■ Your assignment
Reproduce, from the lines below, exactly the stretch that begins at the line containing "(569, 118) none" and ends at the line containing "(553, 213) none", both included.

■ Information
..............................
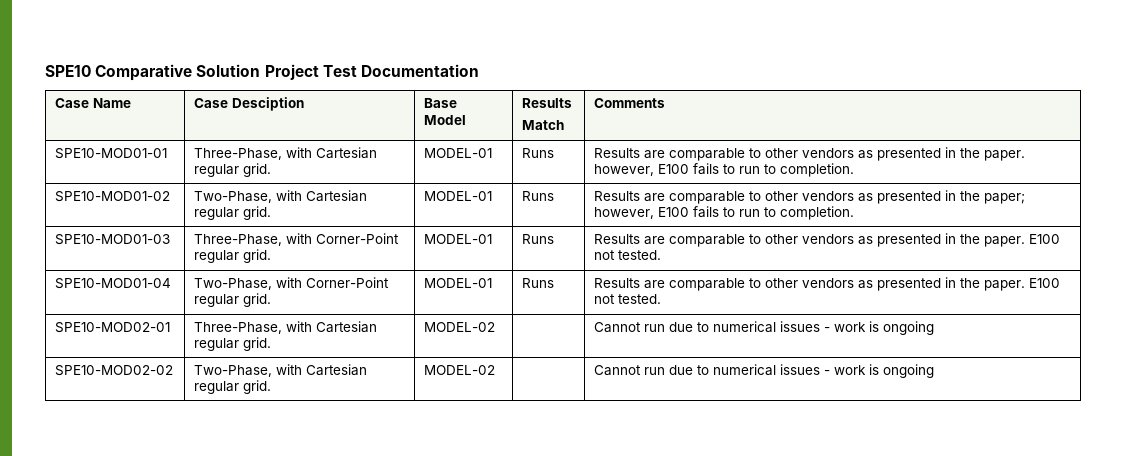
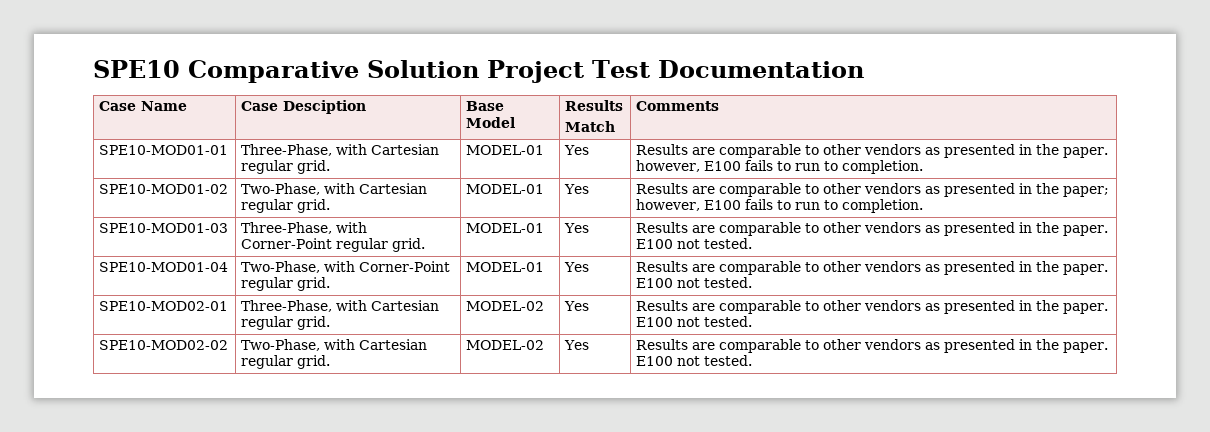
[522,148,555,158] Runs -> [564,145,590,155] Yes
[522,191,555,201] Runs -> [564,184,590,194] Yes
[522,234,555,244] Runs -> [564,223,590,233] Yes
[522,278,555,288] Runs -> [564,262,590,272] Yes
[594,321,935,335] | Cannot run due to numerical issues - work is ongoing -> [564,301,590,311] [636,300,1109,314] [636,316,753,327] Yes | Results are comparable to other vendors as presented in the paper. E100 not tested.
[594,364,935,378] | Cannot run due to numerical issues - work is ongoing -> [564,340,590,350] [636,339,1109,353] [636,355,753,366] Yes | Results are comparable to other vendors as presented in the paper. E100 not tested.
..............................
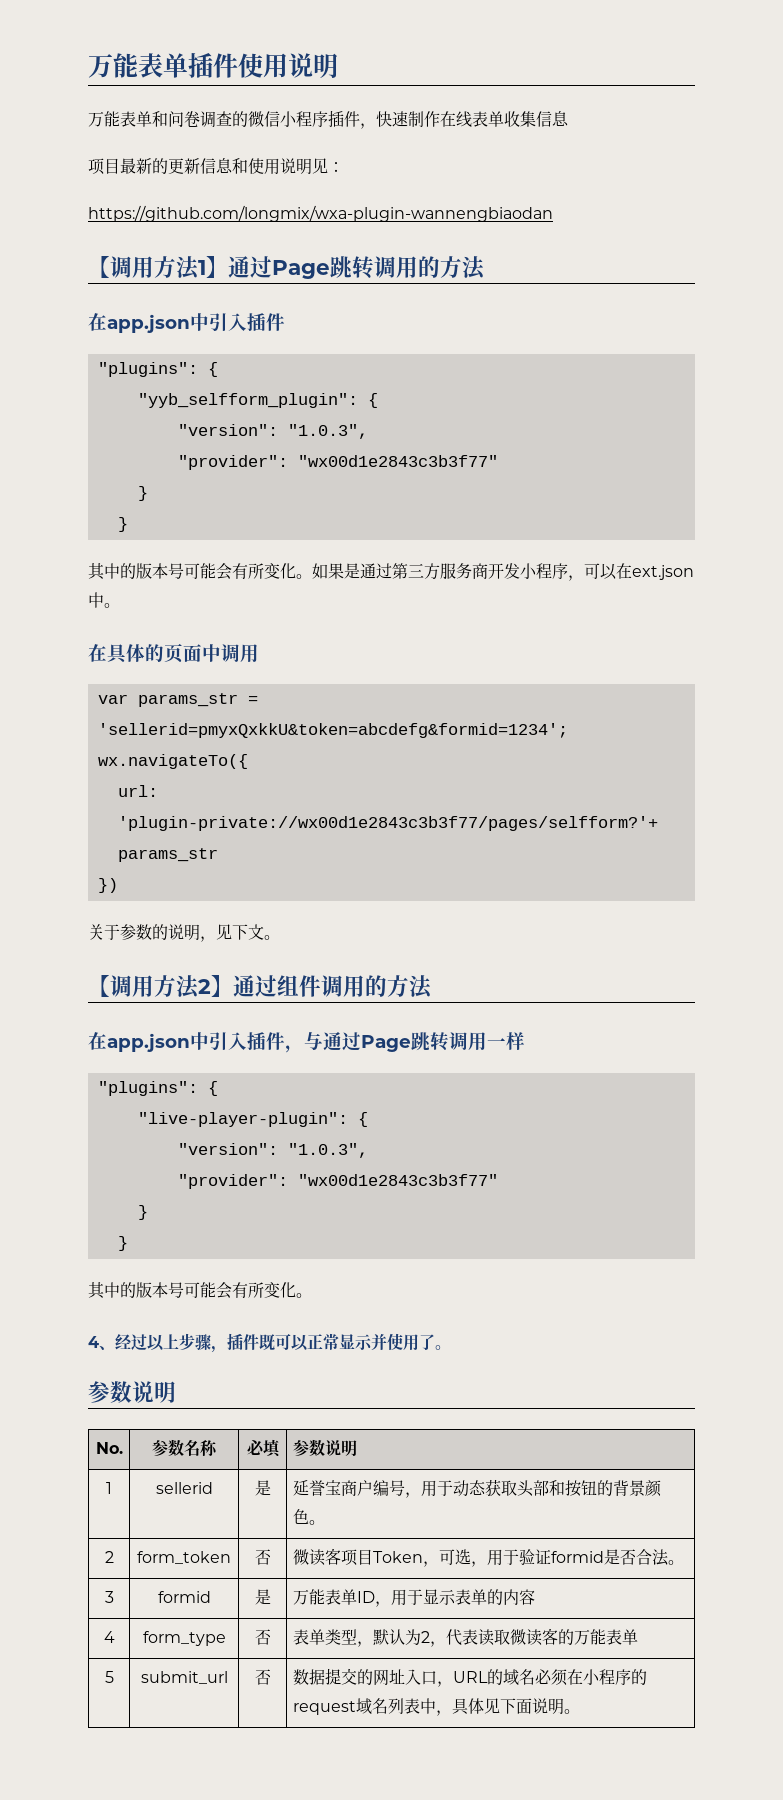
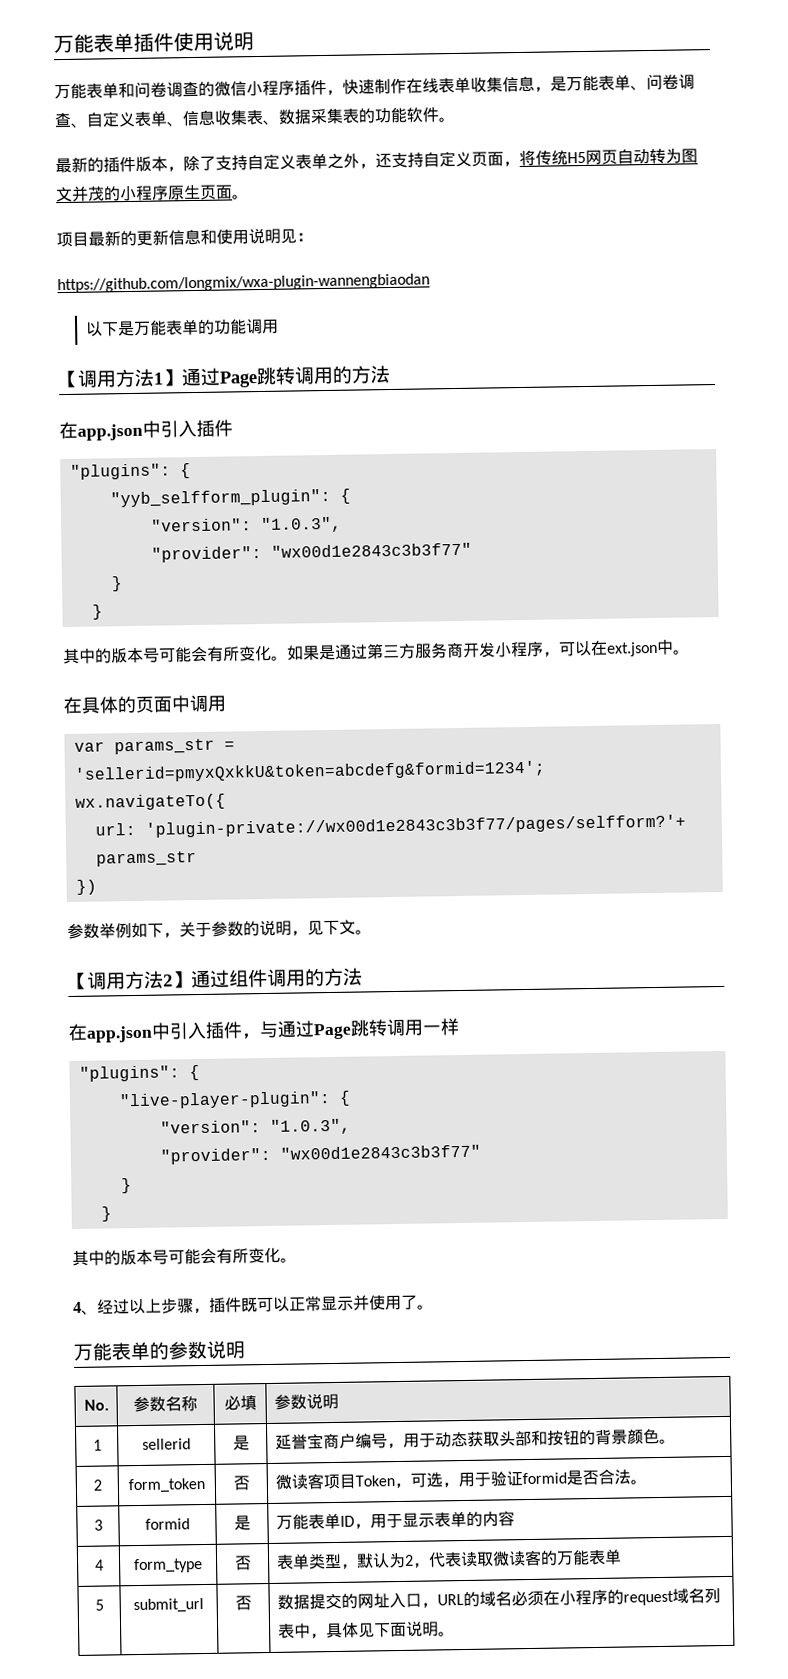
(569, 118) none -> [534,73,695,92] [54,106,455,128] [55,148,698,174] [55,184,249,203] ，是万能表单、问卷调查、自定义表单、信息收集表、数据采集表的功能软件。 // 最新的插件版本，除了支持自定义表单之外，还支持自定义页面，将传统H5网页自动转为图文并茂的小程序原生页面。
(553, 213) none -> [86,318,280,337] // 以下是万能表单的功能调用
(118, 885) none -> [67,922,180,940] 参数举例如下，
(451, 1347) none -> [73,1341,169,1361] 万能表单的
..............................
■ Task result
(569, 118) none -> [534,73,695,92] [54,106,455,128] [55,148,698,174] [55,184,249,203] ，是万能表单、问卷调查、自定义表单、信息收集表、数据采集表的功能软件。 // 最新的插件版本，除了支持自定义表单之外，还支持自定义页面，将传统H5网页自动转为图文并茂的小程序原生页面。
(553, 213) none -> [86,318,280,337] // 以下是万能表单的功能调用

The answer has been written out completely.